DESCRIPTION OF THE TASK → Write out the listing below word for word.

MATERIAL FOR THE TASK →
##########

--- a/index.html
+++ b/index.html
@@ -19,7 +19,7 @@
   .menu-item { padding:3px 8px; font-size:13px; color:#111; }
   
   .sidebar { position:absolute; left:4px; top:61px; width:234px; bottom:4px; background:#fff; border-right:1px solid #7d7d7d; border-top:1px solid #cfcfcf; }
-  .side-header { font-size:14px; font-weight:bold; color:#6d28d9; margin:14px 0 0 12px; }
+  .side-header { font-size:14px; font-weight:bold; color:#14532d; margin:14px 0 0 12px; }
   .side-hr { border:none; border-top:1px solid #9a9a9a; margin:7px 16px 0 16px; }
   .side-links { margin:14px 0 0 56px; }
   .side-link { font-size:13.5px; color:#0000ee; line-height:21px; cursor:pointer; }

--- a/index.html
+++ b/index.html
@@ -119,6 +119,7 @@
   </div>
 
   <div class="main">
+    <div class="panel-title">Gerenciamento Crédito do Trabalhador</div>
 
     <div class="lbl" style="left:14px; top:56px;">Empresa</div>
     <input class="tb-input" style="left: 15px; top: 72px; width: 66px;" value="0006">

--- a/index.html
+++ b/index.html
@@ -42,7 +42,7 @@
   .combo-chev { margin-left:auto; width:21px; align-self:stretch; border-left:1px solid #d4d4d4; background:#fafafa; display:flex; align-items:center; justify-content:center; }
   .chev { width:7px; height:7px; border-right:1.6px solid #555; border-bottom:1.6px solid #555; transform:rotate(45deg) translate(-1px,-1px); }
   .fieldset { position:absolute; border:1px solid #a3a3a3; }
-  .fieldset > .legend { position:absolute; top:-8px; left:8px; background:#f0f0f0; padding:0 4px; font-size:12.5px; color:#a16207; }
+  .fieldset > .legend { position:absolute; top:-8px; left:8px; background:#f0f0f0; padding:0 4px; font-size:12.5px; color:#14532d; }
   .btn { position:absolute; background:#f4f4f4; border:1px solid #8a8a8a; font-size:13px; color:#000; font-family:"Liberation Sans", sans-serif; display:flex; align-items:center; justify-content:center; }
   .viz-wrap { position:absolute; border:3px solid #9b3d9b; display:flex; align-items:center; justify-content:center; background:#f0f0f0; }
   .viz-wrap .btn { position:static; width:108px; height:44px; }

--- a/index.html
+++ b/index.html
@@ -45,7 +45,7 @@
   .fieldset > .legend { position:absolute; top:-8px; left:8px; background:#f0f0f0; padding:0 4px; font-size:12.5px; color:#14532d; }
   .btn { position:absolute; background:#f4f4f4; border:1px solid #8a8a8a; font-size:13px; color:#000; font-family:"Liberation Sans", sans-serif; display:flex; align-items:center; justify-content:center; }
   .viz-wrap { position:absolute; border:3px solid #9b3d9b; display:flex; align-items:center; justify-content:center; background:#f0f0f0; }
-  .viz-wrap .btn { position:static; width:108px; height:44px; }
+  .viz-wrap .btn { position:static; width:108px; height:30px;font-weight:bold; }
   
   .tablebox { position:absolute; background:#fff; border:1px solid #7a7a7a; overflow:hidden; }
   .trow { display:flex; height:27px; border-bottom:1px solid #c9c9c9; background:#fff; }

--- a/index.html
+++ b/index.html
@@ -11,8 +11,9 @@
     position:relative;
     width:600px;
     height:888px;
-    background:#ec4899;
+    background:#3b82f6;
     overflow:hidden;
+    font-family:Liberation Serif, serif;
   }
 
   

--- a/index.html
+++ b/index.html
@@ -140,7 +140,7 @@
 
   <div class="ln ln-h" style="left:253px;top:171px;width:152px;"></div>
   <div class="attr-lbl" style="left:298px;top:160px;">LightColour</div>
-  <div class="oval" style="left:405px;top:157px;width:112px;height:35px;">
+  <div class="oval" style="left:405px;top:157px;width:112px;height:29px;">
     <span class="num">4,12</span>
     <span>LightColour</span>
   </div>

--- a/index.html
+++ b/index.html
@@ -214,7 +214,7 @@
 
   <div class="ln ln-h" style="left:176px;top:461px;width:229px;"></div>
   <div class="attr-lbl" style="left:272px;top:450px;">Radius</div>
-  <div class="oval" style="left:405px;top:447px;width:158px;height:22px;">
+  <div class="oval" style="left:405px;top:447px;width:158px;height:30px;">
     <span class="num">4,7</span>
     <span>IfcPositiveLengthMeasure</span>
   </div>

##########

WRITTEN RESPONSE →
--- a/index.html
+++ b/index.html
@@ -19,7 +19,7 @@
   .menu-item { padding:3px 8px; font-size:13px; color:#111; }
   
   .sidebar { position:absolute; left:4px; top:61px; width:234px; bottom:4px; background:#fff; border-right:1px solid #7d7d7d; border-top:1px solid #cfcfcf; }
-  .side-header { font-size:14px; font-weight:bold; color:#6d28d9; margin:14px 0 0 12px; }
+  .side-header { font-size:14px; font-weight:bold; color:#14532d; margin:14px 0 0 12px; }
   .side-hr { border:none; border-top:1px solid #9a9a9a; margin:7px 16px 0 16px; }
   .side-links { margin:14px 0 0 56px; }
   .side-link { font-size:13.5px; color:#0000ee; line-height:21px; cursor:pointer; }

--- a/index.html
+++ b/index.html
@@ -119,6 +119,7 @@
   </div>
 
   <div class="main">
+    <div class="panel-title">Gerenciamento Crédito do Trabalhador</div>
 
     <div class="lbl" style="left:14px; top:56px;">Empresa</div>
     <input class="tb-input" style="left: 15px; top: 72px; width: 66px;" value="0006">

--- a/index.html
+++ b/index.html
@@ -42,7 +42,7 @@
   .combo-chev { margin-left:auto; width:21px; align-self:stretch; border-left:1px solid #d4d4d4; background:#fafafa; display:flex; align-items:center; justify-content:center; }
   .chev { width:7px; height:7px; border-right:1.6px solid #555; border-bottom:1.6px solid #555; transform:rotate(45deg) translate(-1px,-1px); }
   .fieldset { position:absolute; border:1px solid #a3a3a3; }
-  .fieldset > .legend { position:absolute; top:-8px; left:8px; background:#f0f0f0; padding:0 4px; font-size:12.5px; color:#a16207; }
+  .fieldset > .legend { position:absolute; top:-8px; left:8px; background:#f0f0f0; padding:0 4px; font-size:12.5px; color:#14532d; }
   .btn { position:absolute; background:#f4f4f4; border:1px solid #8a8a8a; font-size:13px; color:#000; font-family:"Liberation Sans", sans-serif; display:flex; align-items:center; justify-content:center; }
   .viz-wrap { position:absolute; border:3px solid #9b3d9b; display:flex; align-items:center; justify-content:center; background:#f0f0f0; }
   .viz-wrap .btn { position:static; width:108px; height:44px; }

--- a/index.html
+++ b/index.html
@@ -45,7 +45,7 @@
   .fieldset > .legend { position:absolute; top:-8px; left:8px; background:#f0f0f0; padding:0 4px; font-size:12.5px; color:#14532d; }
   .btn { position:absolute; background:#f4f4f4; border:1px solid #8a8a8a; font-size:13px; color:#000; font-family:"Liberation Sans", sans-serif; display:flex; align-items:center; justify-content:center; }
   .viz-wrap { position:absolute; border:3px solid #9b3d9b; display:flex; align-items:center; justify-content:center; background:#f0f0f0; }
-  .viz-wrap .btn { position:static; width:108px; height:44px; }
+  .viz-wrap .btn { position:static; width:108px; height:30px;font-weight:bold; }
   
   .tablebox { position:absolute; background:#fff; border:1px solid #7a7a7a; overflow:hidden; }
   .trow { display:flex; height:27px; border-bottom:1px solid #c9c9c9; background:#fff; }

--- a/index.html
+++ b/index.html
@@ -11,8 +11,9 @@
     position:relative;
     width:600px;
     height:888px;
-    background:#ec4899;
+    background:#3b82f6;
     overflow:hidden;
+    font-family:Liberation Serif, serif;
   }
 
   

--- a/index.html
+++ b/index.html
@@ -140,7 +140,7 @@
 
   <div class="ln ln-h" style="left:253px;top:171px;width:152px;"></div>
   <div class="attr-lbl" style="left:298px;top:160px;">LightColour</div>
-  <div class="oval" style="left:405px;top:157px;width:112px;height:35px;">
+  <div class="oval" style="left:405px;top:157px;width:112px;height:29px;">
     <span class="num">4,12</span>
     <span>LightColour</span>
   </div>

--- a/index.html
+++ b/index.html
@@ -214,7 +214,7 @@
 
   <div class="ln ln-h" style="left:176px;top:461px;width:229px;"></div>
   <div class="attr-lbl" style="left:272px;top:450px;">Radius</div>
-  <div class="oval" style="left:405px;top:447px;width:158px;height:22px;">
+  <div class="oval" style="left:405px;top:447px;width:158px;height:30px;">
     <span class="num">4,7</span>
     <span>IfcPositiveLengthMeasure</span>
   </div>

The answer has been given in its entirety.